Use in medicine and science

Currently, the determination of sex by physicians at the time of birth is used in medicine for health care purposes and the standard of care in medicine is biological sex.[4] However this has become controversial and could change in the future.[5]
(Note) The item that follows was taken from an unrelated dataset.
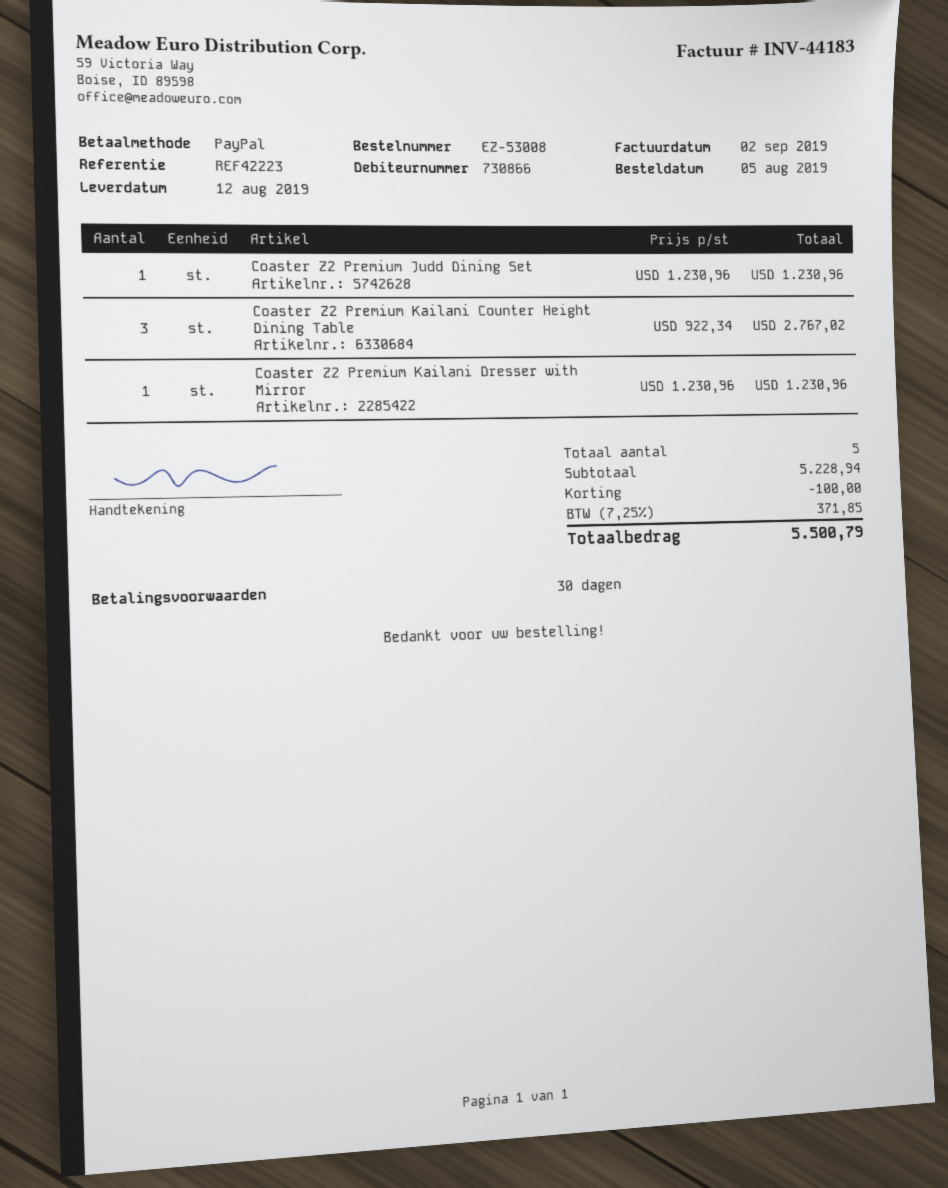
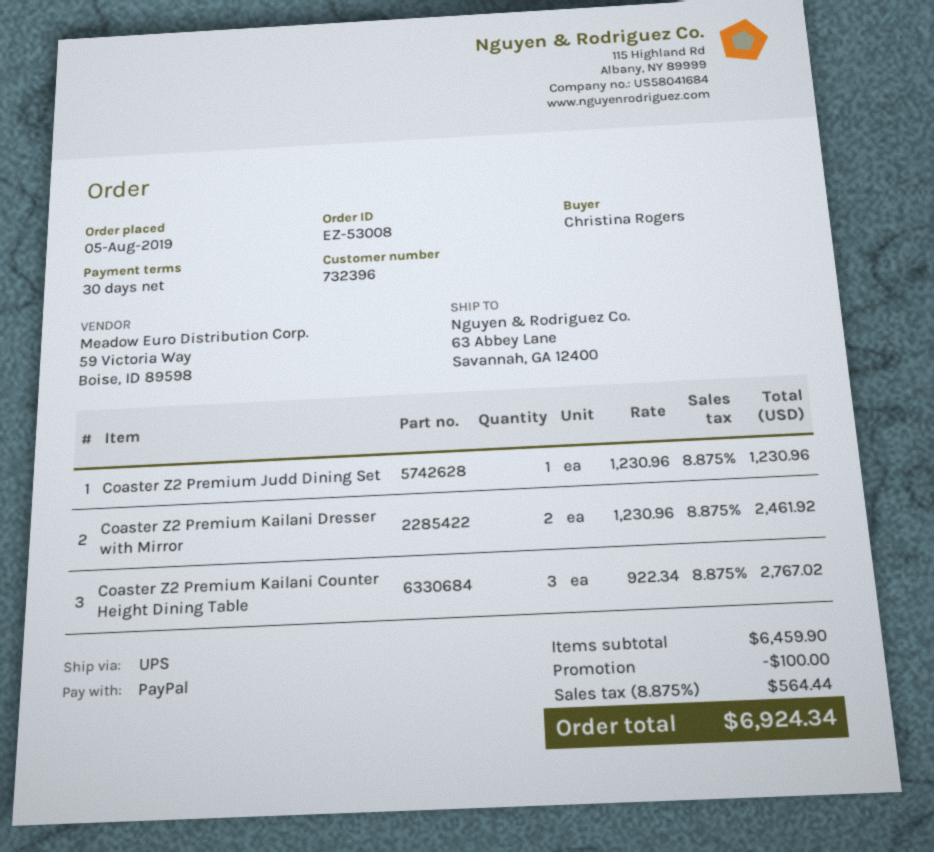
customer number: 730866 -> 732396
Coaster Z2 Premium Kailani Dresser with Mirror: 1 x 1230.96 = 1230.96 -> 2 x 1230.96 = 2461.92
subtotal: 5228.94 -> 6459.90
tax: 7.25% = 371.85 -> 8.875% = 564.44
total: 5500.79 -> 6924.34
Word usage of 'Sex Determination' vs 'Sex Assignment'.

History

In writing, the term "Determination of sex" peaked in usage around 1910.[6][7] The term "sex determination" increased in usage after 1900.[8] In the 1960 and early 70's the term "sex assignment" came into prominent use as a colloquially word for "determination of sex" and "sex determination". "Sex assignment" did not occur in writing prior to the 1960's. It is used ~100 times less frequently than "determination of sex". See figure. [9]

References

  1. ^ Gilbert, Scott F.; Tyler, Mary S.; Kozlowski, Ronald N. (2000). Developmental biology (6. ed.). Sunderland, Mass: Sinauer Assoc. ISBN 978-0878932436.
  2. ^ Shendure, Jay; Balasubramanian, Shankar; Church, George M.; Gilbert, Walter; Rogers, Jane; Schloss, Jeffery A.; Waterston, Robert H. (October 2017). "DNA sequencing at 40: past, present and future". Nature. 550 (7676): 345–353. Bibcode:2017Natur.550..345S. doi:10.1038/nature24286. PMID 29019985. S2CID 205261180.
  3. ^ Gilbert, Scott F.; Tyler, Mary S.; Kozlowski, Ronald N. (2000). Developmental biology (6. ed.). Sunderland, Mass: Sinauer Assoc. ISBN 978-0878932436.
  4. ^ Alpert, Ash B.; Ruddick, Roman; Manzano, Charlie (24 May 2021). "Rethinking sex-assigned-at-birth questions". BMJ. 373: n1261. doi:10.1136/bmj.n1261. PMID 34031025. S2CID 235171745.
  5. ^ Alpert, Ash B.; Ruddick, Roman; Manzano, Charlie (24 May 2021). "Rethinking sex-assigned-at-birth questions". BMJ. 373: n1261. doi:10.1136/bmj.n1261. PMID 34031025. S2CID 235171745.
  6. ^ Lin, Yuri; Michel, Jean-Baptiste; Aiden Lieberman, Erez; Orwant, Jon; Brockman, Will; Petrov, Slav (July 2012). "Syntactic Annotations for the Google Books NGram Corpus". Proceedings of the ACL 2012 System Demonstrations. Association for Computational Linguistics: 169–174.
  7. ^ "Google Books Ngram Viewer". books.google.com.
  8. ^ "Google Books Ngram Viewer". books.google.com.
  9. ^ times less frequently ngrams/graph?content=sex+determination&year_start=1800&year_end=2019&corpus=en-2019&smoothing=0 "Google Books Ngram Viewer". books.google.com. {{cite web}}: Check |url= value (help)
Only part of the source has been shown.